__Work to be completed__: A verbatim copy of the records below, pictures omitted, is the task.

__Change detection outputs__:
=== Section Start ===
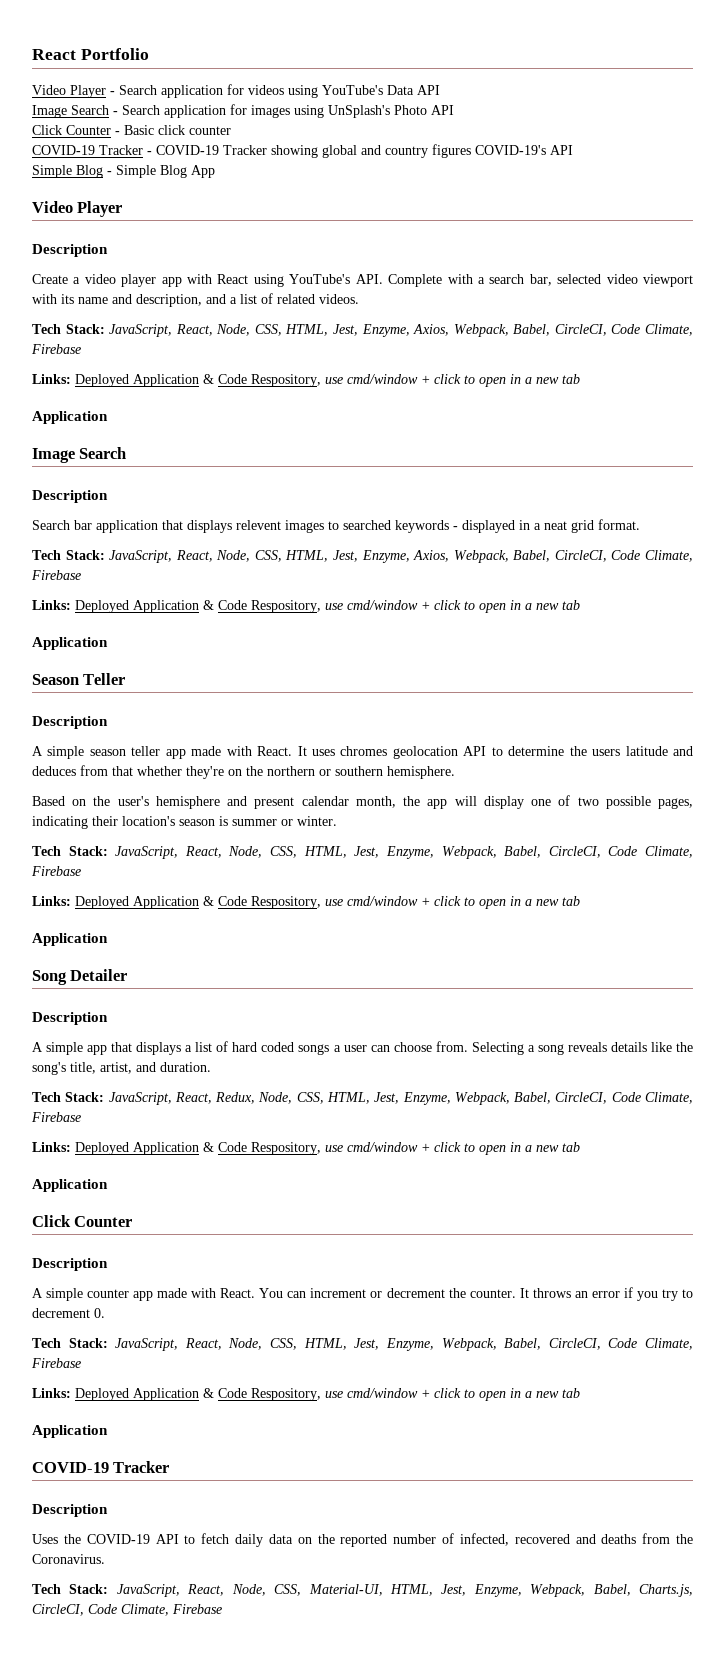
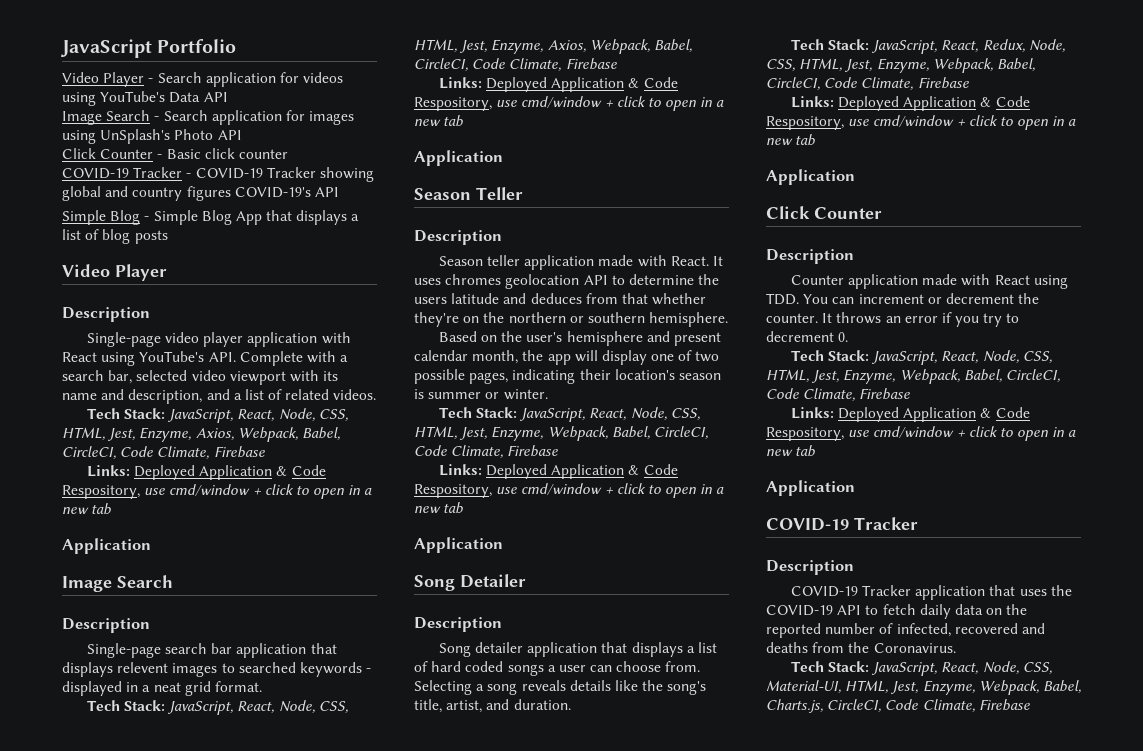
- React Portfolio
+ JavaScript Portfolio
- Simple Blog - Simple Blog App
+ Simple Blog - Simple Blog App that displays a list of blog posts
- Create a video player app with React using YouTube's API. Complete with a search bar, selected video viewport with its name and description, and a list of related videos.
+ Single-page video player application with React using YouTube's API. Complete with a search bar, selected video viewport with its name and description, and a list of related videos.
- Search bar application that displays relevent images to searched keywords - displayed in a neat grid format.
+ Single-page search bar application that displays relevent images to searched keywords - displayed in a neat grid format.
- A simple season teller app made with React.
+ Season teller application made with React.
- A simple app that displays a list of hard coded songs a user can choose from.
+ Song detailer application that displays a list of hard coded songs a user can choose from.
- A simple counter app made with React. You can increment or decrement the counter.
+ Counter application made with React using TDD. You can increment or decrement the counter.
- Uses the COVID-19 API to fetch daily data on the reported number of infected, recovered and deaths from the Coronavirus.
+ COVID-19 Tracker application that uses the COVID-19 API to fetch daily data on the reported number of infected, recovered and deaths from the Coronavirus.

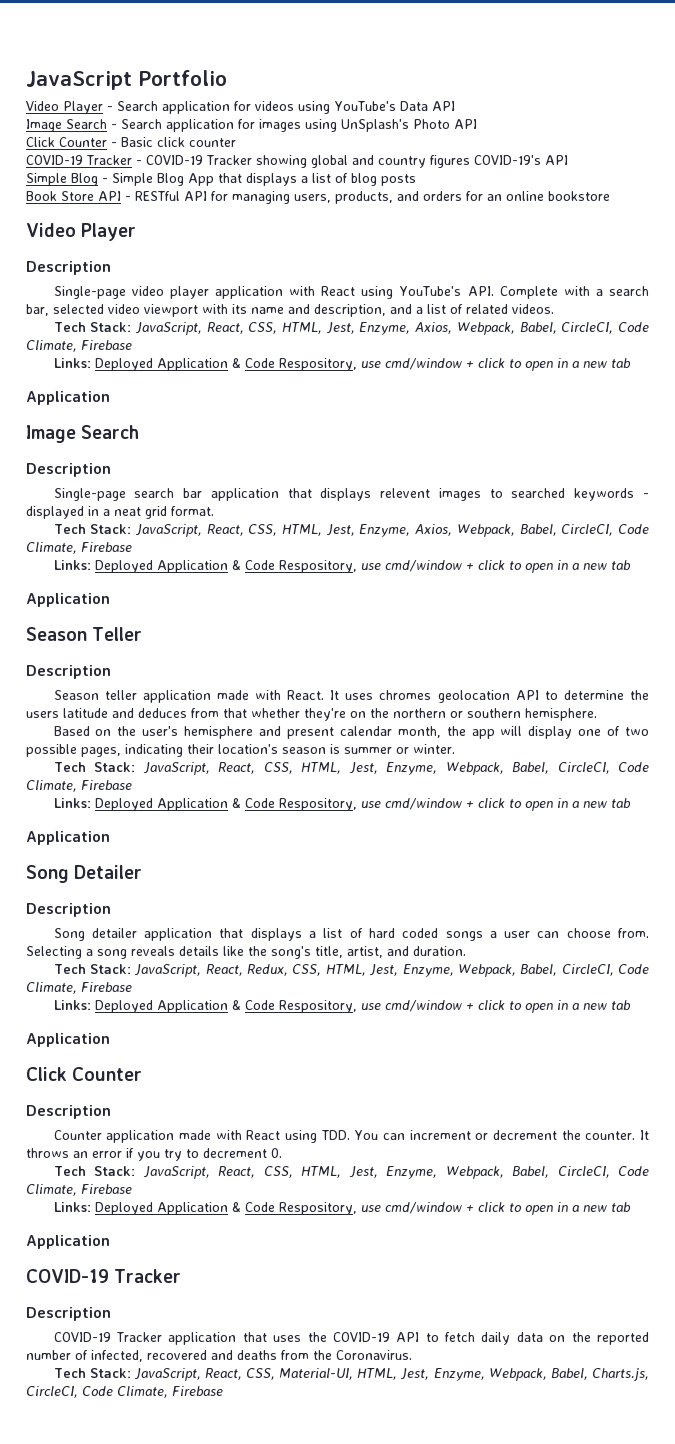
+ Book Store API - RESTful API for managing users, products, and orders for an online bookstore
  Single-page video player application with React using YouTube's API. Complete with a search bar, selected video viewport with its name and description, and a list of related videos.
- Tech Stack: JavaScript, React, Node, CSS, HTML, Jest, Enzyme, Axios, Webpack, Babel, CircleCI, Code Climate, Firebase
+ Tech Stack: JavaScript, React, CSS, HTML, Jest, Enzyme, Axios, Webpack, Babel, CircleCI, Code Climate, Firebase
  Single-page search bar application that displays relevent images to searched keywords - displayed in a neat grid format.
- Tech Stack: JavaScript, React, Node, CSS, HTML, Jest, Enzyme, Axios, Webpack, Babel, CircleCI, Code Climate, Firebase
+ Tech Stack: JavaScript, React, CSS, HTML, Jest, Enzyme, Axios, Webpack, Babel, CircleCI, Code Climate, Firebase
  Based on the user's hemisphere and present calendar month, the app will display one of two possible pages, indicating their location's season is summer or winter.
- Tech Stack: JavaScript, React, Node, CSS, HTML, Jest, Enzyme, Webpack, Babel, CircleCI, Code Climate, Firebase
+ Tech Stack: JavaScript, React, CSS, HTML, Jest, Enzyme, Webpack, Babel, CircleCI, Code Climate, Firebase
- Tech Stack: JavaScript, React, Redux, Node, CSS, HTML, Jest, Enzyme, Webpack, Babel, CircleCI, Code Climate, Firebase
+ Tech Stack: JavaScript, React, Redux, CSS, HTML, Jest, Enzyme, Webpack, Babel, CircleCI, Code Climate, Firebase
  It throws an error if you try to decrement 0.
- Tech Stack: JavaScript, React, Node, CSS, HTML, Jest, Enzyme, Webpack, Babel, CircleCI, Code Climate, Firebase
+ Tech Stack: JavaScript, React, CSS, HTML, Jest, Enzyme, Webpack, Babel, CircleCI, Code Climate, Firebase
- Tech Stack: JavaScript, React, Node, CSS, Material-UI, HTML, Jest, Enzyme, Webpack, Babel, Charts.js, CircleCI, Code Climate, Firebase
+ Tech Stack: JavaScript, React, CSS, Material-UI, HTML, Jest, Enzyme, Webpack, Babel, Charts.js, CircleCI, Code Climate, Firebase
=== Section End ===
__Written reply__:
- React Portfolio
+ JavaScript Portfolio
- Simple Blog - Simple Blog App
+ Simple Blog - Simple Blog App that displays a list of blog posts
- Create a video player app with React using YouTube's API. Complete with a search bar, selected video viewport with its name and description, and a list of related videos.
+ Single-page video player application with React using YouTube's API. Complete with a search bar, selected video viewport with its name and description, and a list of related videos.
- Search bar application that displays relevent images to searched keywords - displayed in a neat grid format.
+ Single-page search bar application that displays relevent images to searched keywords - displayed in a neat grid format.
- A simple season teller app made with React.
+ Season teller application made with React.
- A simple app that displays a list of hard coded songs a user can choose from.
+ Song detailer application that displays a list of hard coded songs a user can choose from.
- A simple counter app made with React. You can increment or decrement the counter.
+ Counter application made with React using TDD. You can increment or decrement the counter.
- Uses the COVID-19 API to fetch daily data on the reported number of infected, recovered and deaths from the Coronavirus.
+ COVID-19 Tracker application that uses the COVID-19 API to fetch daily data on the reported number of infected, recovered and deaths from the Coronavirus.

+ Book Store API - RESTful API for managing users, products, and orders for an online bookstore
  Single-page video player application with React using YouTube's API. Complete with a search bar, selected video viewport with its name and description, and a list of related videos.
- Tech Stack: JavaScript, React, Node, CSS, HTML, Jest, Enzyme, Axios, Webpack, Babel, CircleCI, Code Climate, Firebase
+ Tech Stack: JavaScript, React, CSS, HTML, Jest, Enzyme, Axios, Webpack, Babel, CircleCI, Code Climate, Firebase
  Single-page search bar application that displays relevent images to searched keywords - displayed in a neat grid format.
- Tech Stack: JavaScript, React, Node, CSS, HTML, Jest, Enzyme, Axios, Webpack, Babel, CircleCI, Code Climate, Firebase
+ Tech Stack: JavaScript, React, CSS, HTML, Jest, Enzyme, Axios, Webpack, Babel, CircleCI, Code Climate, Firebase
  Based on the user's hemisphere and present calendar month, the app will display one of two possible pages, indicating their location's season is summer or winter.
- Tech Stack: JavaScript, React, Node, CSS, HTML, Jest, Enzyme, Webpack, Babel, CircleCI, Code Climate, Firebase
+ Tech Stack: JavaScript, React, CSS, HTML, Jest, Enzyme, Webpack, Babel, CircleCI, Code Climate, Firebase
- Tech Stack: JavaScript, React, Redux, Node, CSS, HTML, Jest, Enzyme, Webpack, Babel, CircleCI, Code Climate, Firebase
+ Tech Stack: JavaScript, React, Redux, CSS, HTML, Jest, Enzyme, Webpack, Babel, CircleCI, Code Climate, Firebase
  It throws an error if you try to decrement 0.
- Tech Stack: JavaScript, React, Node, CSS, HTML, Jest, Enzyme, Webpack, Babel, CircleCI, Code Climate, Firebase
+ Tech Stack: JavaScript, React, CSS, HTML, Jest, Enzyme, Webpack, Babel, CircleCI, Code Climate, Firebase
- Tech Stack: JavaScript, React, Node, CSS, Material-UI, HTML, Jest, Enzyme, Webpack, Babel, Charts.js, CircleCI, Code Climate, Firebase
+ Tech Stack: JavaScript, React, CSS, Material-UI, HTML, Jest, Enzyme, Webpack, Babel, Charts.js, CircleCI, Code Climate, Firebase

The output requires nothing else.